= Activity =
Which of the lines below contain the string "rect"? Copy each one.

= Entries supplied =
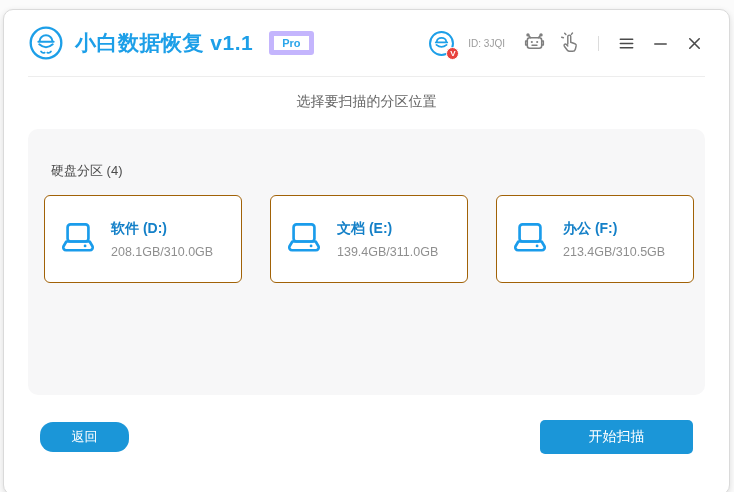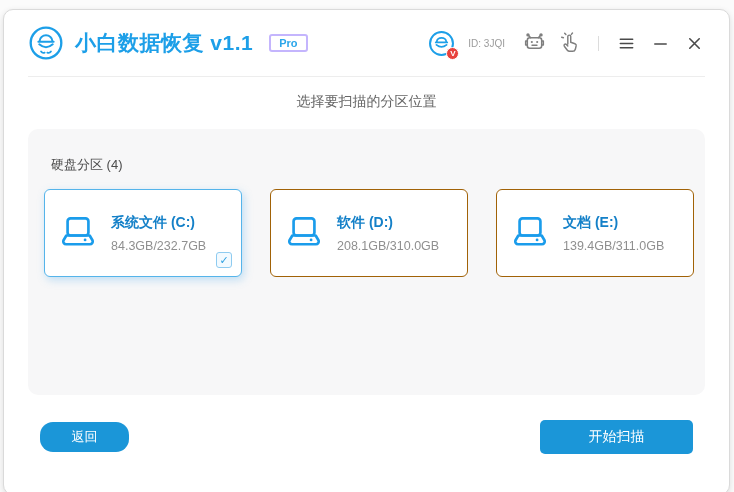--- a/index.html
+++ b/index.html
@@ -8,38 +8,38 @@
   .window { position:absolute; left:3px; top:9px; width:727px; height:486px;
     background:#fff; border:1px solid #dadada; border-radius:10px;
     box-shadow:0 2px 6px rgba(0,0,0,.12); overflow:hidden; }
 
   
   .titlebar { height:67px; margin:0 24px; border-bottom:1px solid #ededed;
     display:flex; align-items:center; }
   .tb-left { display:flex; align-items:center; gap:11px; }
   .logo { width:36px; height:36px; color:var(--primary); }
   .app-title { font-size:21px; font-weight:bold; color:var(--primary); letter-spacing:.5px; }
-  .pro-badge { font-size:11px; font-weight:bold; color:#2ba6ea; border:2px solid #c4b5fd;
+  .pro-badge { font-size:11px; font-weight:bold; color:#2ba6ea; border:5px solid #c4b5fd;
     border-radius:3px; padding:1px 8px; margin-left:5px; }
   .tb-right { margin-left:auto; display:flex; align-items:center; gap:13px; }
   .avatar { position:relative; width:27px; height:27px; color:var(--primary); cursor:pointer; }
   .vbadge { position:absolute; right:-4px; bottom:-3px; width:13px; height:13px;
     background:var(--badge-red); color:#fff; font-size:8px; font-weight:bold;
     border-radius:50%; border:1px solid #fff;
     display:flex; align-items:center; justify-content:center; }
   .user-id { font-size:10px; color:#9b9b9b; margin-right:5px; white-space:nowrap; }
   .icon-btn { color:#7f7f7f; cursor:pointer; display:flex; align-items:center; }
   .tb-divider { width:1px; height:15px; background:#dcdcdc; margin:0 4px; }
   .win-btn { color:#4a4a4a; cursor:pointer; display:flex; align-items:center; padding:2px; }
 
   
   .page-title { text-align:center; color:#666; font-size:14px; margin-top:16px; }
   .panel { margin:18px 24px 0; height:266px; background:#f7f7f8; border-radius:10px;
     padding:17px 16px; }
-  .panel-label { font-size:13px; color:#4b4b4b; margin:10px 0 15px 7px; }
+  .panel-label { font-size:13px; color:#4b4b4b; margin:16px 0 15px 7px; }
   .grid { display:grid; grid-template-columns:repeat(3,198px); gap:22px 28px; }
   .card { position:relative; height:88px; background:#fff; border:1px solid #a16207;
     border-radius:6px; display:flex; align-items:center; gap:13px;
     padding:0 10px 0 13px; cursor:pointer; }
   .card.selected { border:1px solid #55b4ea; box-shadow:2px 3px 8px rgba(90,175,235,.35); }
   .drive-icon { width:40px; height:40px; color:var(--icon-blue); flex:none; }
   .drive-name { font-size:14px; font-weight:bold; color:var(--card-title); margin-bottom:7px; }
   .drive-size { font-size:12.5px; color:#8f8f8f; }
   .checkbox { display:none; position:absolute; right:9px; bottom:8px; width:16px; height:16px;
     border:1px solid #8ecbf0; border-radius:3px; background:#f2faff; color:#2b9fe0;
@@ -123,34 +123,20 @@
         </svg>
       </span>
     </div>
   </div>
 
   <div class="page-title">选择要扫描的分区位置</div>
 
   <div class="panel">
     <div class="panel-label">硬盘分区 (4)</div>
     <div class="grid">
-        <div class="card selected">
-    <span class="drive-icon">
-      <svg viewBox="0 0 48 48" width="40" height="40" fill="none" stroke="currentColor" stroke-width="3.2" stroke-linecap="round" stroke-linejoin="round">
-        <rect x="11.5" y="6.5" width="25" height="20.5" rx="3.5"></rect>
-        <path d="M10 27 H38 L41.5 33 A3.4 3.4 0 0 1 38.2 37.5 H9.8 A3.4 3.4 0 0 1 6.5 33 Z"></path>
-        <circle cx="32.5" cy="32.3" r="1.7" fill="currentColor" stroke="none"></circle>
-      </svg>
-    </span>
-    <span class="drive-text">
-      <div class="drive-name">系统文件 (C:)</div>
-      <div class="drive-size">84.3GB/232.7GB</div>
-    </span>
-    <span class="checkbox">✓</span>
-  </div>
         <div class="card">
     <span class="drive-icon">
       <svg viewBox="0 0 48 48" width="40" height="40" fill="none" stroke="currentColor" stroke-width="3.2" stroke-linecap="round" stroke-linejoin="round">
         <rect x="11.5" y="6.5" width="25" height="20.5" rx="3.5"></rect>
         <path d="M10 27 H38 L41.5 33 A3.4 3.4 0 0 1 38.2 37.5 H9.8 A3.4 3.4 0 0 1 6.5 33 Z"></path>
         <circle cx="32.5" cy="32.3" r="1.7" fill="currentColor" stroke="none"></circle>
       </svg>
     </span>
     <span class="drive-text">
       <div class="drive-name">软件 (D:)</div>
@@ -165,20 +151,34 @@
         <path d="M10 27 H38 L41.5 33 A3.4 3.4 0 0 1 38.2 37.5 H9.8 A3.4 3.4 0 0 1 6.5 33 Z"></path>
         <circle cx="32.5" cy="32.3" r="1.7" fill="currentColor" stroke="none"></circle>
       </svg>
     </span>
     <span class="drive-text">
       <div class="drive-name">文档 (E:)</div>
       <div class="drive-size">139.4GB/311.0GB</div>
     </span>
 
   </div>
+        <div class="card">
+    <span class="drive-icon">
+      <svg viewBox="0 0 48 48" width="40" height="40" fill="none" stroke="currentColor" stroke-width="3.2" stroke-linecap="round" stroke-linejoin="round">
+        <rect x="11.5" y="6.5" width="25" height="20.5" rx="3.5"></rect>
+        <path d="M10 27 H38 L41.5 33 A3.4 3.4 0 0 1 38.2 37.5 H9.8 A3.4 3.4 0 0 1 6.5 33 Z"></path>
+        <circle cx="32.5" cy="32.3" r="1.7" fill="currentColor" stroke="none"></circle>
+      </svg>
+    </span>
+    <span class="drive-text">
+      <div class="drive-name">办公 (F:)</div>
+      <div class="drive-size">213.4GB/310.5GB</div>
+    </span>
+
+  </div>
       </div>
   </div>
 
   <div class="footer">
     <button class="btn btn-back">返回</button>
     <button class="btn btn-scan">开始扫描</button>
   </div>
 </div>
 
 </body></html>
--
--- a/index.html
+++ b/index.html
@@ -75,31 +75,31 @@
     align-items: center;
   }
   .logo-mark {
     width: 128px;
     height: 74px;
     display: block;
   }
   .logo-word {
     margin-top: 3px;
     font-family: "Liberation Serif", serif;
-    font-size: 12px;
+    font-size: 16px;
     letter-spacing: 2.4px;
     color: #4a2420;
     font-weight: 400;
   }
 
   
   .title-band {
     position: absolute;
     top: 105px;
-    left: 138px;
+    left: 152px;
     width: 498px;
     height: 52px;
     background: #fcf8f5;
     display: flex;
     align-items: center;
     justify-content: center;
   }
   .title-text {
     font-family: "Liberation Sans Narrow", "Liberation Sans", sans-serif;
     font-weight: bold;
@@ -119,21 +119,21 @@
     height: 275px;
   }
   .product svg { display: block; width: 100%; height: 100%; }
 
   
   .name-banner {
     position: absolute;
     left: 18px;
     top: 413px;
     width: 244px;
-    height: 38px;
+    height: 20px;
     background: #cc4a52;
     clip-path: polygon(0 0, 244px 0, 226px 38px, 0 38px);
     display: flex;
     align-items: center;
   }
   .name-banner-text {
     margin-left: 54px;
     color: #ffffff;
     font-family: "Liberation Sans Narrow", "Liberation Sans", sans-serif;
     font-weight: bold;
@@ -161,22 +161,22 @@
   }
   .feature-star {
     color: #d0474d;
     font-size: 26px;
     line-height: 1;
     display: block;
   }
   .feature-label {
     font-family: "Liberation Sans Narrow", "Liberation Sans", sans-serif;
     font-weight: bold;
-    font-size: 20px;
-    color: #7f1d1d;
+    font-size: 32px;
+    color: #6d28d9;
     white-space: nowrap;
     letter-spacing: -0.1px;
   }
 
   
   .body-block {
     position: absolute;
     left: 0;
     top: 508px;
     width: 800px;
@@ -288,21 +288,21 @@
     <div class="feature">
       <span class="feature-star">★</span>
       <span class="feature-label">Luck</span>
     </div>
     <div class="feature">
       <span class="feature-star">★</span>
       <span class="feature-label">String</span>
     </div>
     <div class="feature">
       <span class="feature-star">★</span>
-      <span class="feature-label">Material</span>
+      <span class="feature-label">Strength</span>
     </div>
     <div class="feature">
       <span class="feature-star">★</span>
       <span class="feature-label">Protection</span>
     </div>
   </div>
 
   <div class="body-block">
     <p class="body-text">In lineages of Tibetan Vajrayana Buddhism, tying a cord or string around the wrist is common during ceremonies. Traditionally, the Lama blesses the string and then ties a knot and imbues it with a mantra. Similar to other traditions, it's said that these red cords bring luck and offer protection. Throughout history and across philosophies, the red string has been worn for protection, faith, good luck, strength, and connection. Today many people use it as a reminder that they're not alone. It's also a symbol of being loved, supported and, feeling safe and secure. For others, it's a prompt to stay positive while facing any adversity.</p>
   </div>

= Task solution =
-        <rect x="11.5" y="6.5" width="25" height="20.5" rx="3.5"></rect>
         <rect x="11.5" y="6.5" width="25" height="20.5" rx="3.5"></rect>
+        <rect x="11.5" y="6.5" width="25" height="20.5" rx="3.5"></rect>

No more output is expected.